Aku tidak bergeming. Jauh sekali pikirku.
“Oke, 120.000 dolar. Atau”
Aku mengangguk lesu.
Lalu pria itu mengajakku masuk ke dalam,
“Cucuku juga ada disini.”
Aku masuk ruang operasi. Berbaring. Dan aku merasakan seseorang
menyuntikku dan aku tidak ingat apa-apa lagi.
Aku membuka mataku perlahan. Sepi. Sunyi. Tidak ada siapapun. Aku melihat
sekelilingku. Dan mataku berhenti pada– Oh! Surat ucapan terimakasih, dan tas
berisi uang. Operasinya berhasil. Aku mendapatkan uangnya.
Aku bangkit dan berjalan menuju ruang administrasi. Aku merasa agak ngilu di
bagian sekitar ginjalku.
Malam ini aku memutuskan untuk menemani dad. Aku mendengarnya terus
berzikir, “Subhanallah Walhamdulillah Walaa ilaa ha illallah Wallahu Akbar”.
Aku memandanginya, “Besok kau bisa dioperasi dad, dan semua akan baik-baik
saja.”
Aku hanyut dalam zikir yang dad lantunkan, dan aku tertidur.
Esoknya, aku kembali ke rumah dan pergi ke sekolah seperti biasa. Dan aku
kembali ke rumah sakit pada sore harinya.
Aku melihat dari kaca ada seorang dokter dan beberapa perawat. Dan- itu pasti
dad. Subhanallah. Duduk di ranjang. Mereka berjanji akan mengoperasi dad
pada pukul 10. Dan operasinya berhasil!
Aku sujud syukur. Aku tak sabar ingin menemui dad.
4. Tak lama pintunya terbuka. Dan aku langsung lari ke dalam, dokter itu terlihat
bingung melihatku.
“Dad!” aku memeluknya erat.
“Maaf, kau mungkin salah orang, nona manis.” Pria itu tersenyum padaku. Dan
dia bukan dad!
“Maaf nona manis—” kata-katanya terpotong
“Dimana dad?”
“Begini, kau tahu, kami sudah benar-benar berusaha, semampu kami, tapi
semua diluar kemampuan kami, Tuhan lebih menyayangi ayahmu.”
“Kau membiarkannya, kan? Kau tidak berusaha menolongnya.

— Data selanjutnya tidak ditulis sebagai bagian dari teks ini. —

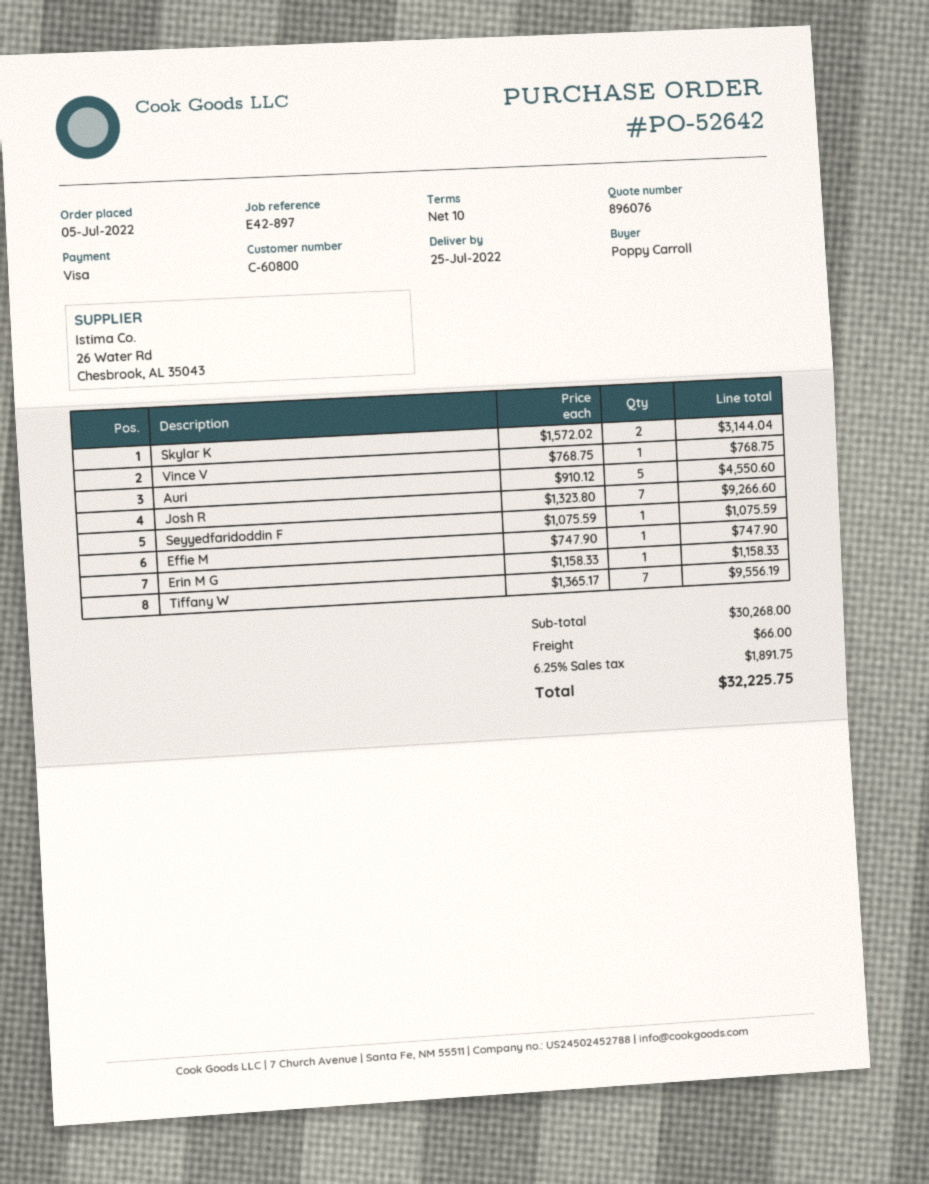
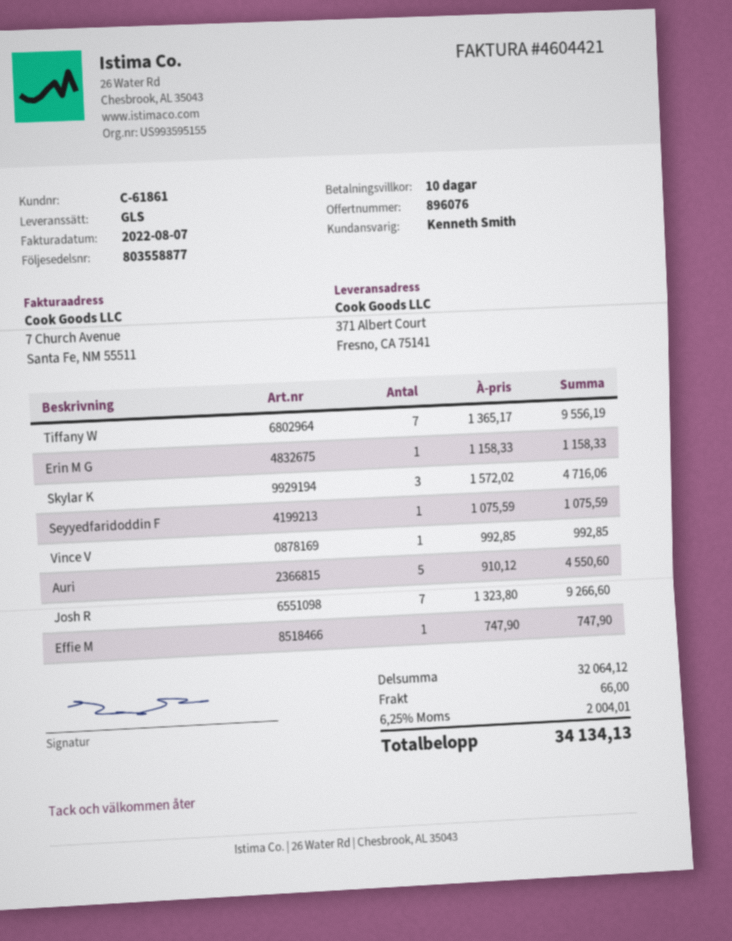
customer number: C-60800 -> C-61861
Skylar K: 2 x 1572.02 = 3144.04 -> 3 x 1572.02 = 4716.06
Vince V: 1 x 768.75 = 768.75 -> 1 x 992.85 = 992.85
subtotal: 30268.00 -> 32064.12
tax: 6.25% = 1891.75 -> 6.25% = 2004.01
total: 32225.75 -> 34134.13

Karena kami…
karena kami seorang muslim.” Kataku hampir berteriak.
Dia berlutut berusaha menghiburku.
“Semua akan baik-baik saja.” Dia mengelus rambutku.

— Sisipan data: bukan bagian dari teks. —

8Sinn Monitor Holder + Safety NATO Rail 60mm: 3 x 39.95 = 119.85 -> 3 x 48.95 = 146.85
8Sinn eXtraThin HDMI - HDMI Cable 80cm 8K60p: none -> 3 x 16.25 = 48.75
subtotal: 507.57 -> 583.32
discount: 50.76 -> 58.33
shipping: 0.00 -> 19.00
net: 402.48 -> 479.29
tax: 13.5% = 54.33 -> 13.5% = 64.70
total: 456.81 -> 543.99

Apa dia bilang! Akan baik-baik saja? Dad sudah tidak ada untuk selamanya dan
dia bilang akan baik-baik saja?
Aku berlari meninggalkan mereka. Aku benar-benar merasa hancur sekarang.
Hanya empat orang teman dad yang juga muslim yang membantu proses
penguburan dad.
Dan aku menyadari, mulai detik ini semua benar-benar tidak akan lagi sama.

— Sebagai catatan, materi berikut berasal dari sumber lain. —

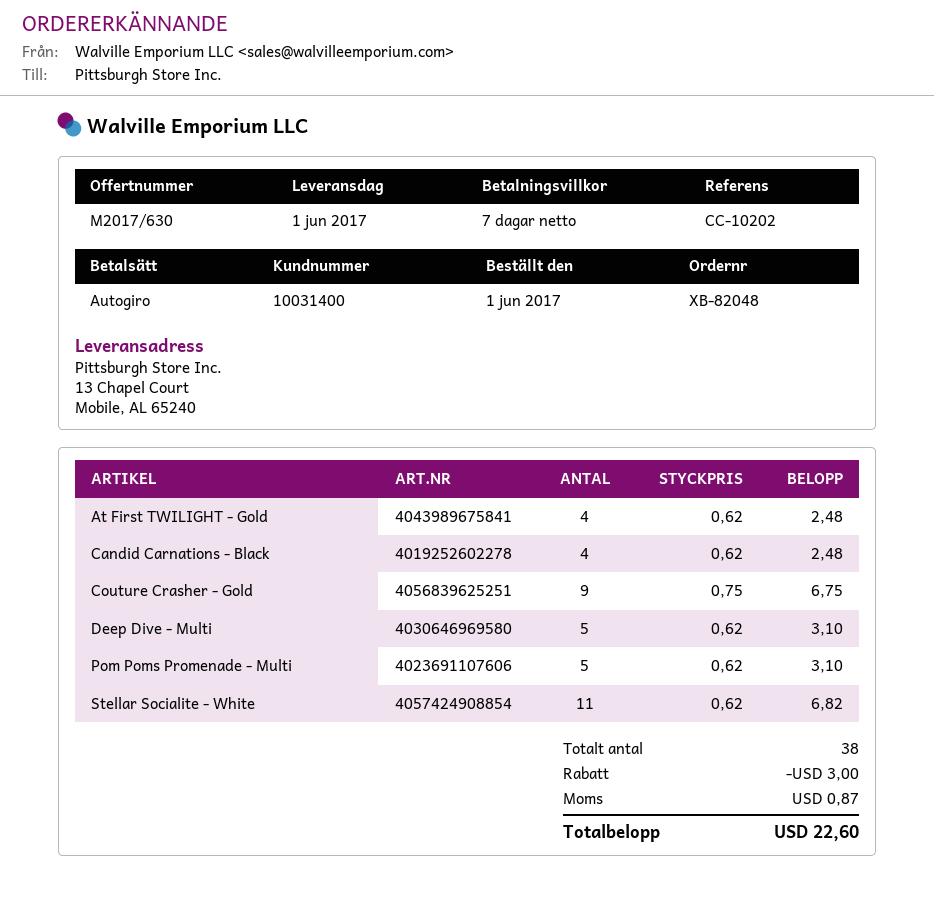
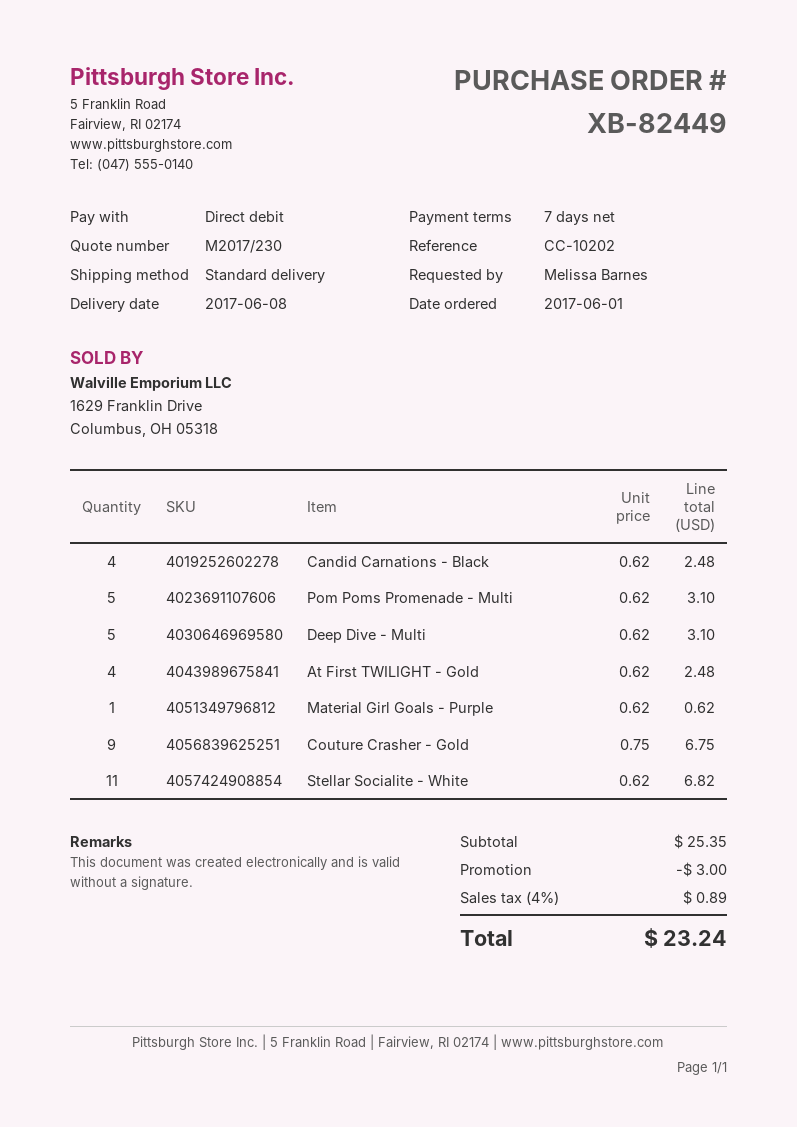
quote number: M2017/630 -> M2017/230
order number: XB-82048 -> XB-82449
delivery date: 2017-06-01 -> 2017-06-08
Material Girl Goals - Purple: none -> 1 x 0.62 = 0.62
tax: 0.87 -> 0.89
total: 22.60 -> 23.24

Dad sudah pergi ke suatu tempat dimana aku tidak bisa menjemputnya kembali
kesini.
Oh dad! Malaikatku yang baik, Allah lebih mencintaimu, dan kau memang tidak
pantas tinggal disini. Dunia. Yang kejam ini. Kau terlalu baik. Walaupun untuk
saat ini, aku, khususnya, tidak siap dalam banyak hal.
Dan, dad, aku tahu kau tidak benar-benar pergi, aku masih bisa merasakan
kehadiranmu, suaramu saat membaca Al-Qur’an masih terngiang di telingaku.
Dan aku berjanji tidak akan mengharapkan wanita itu datang kesini. Dia hanya-.
Ghost Mother.
Masa depan terbentang di hadapanku, dan aku tidak peduli apa yang akan
dibawanya, aku akan siap. Aku akan kuat.
Aku terus mengucapkan, “La Tahzan Innallaha Ma’ana”. Air mataku meleleh
beberapa saat.
Sayup-sayup suara dad sedang berzikir terdengar dan aku mulai tertidur.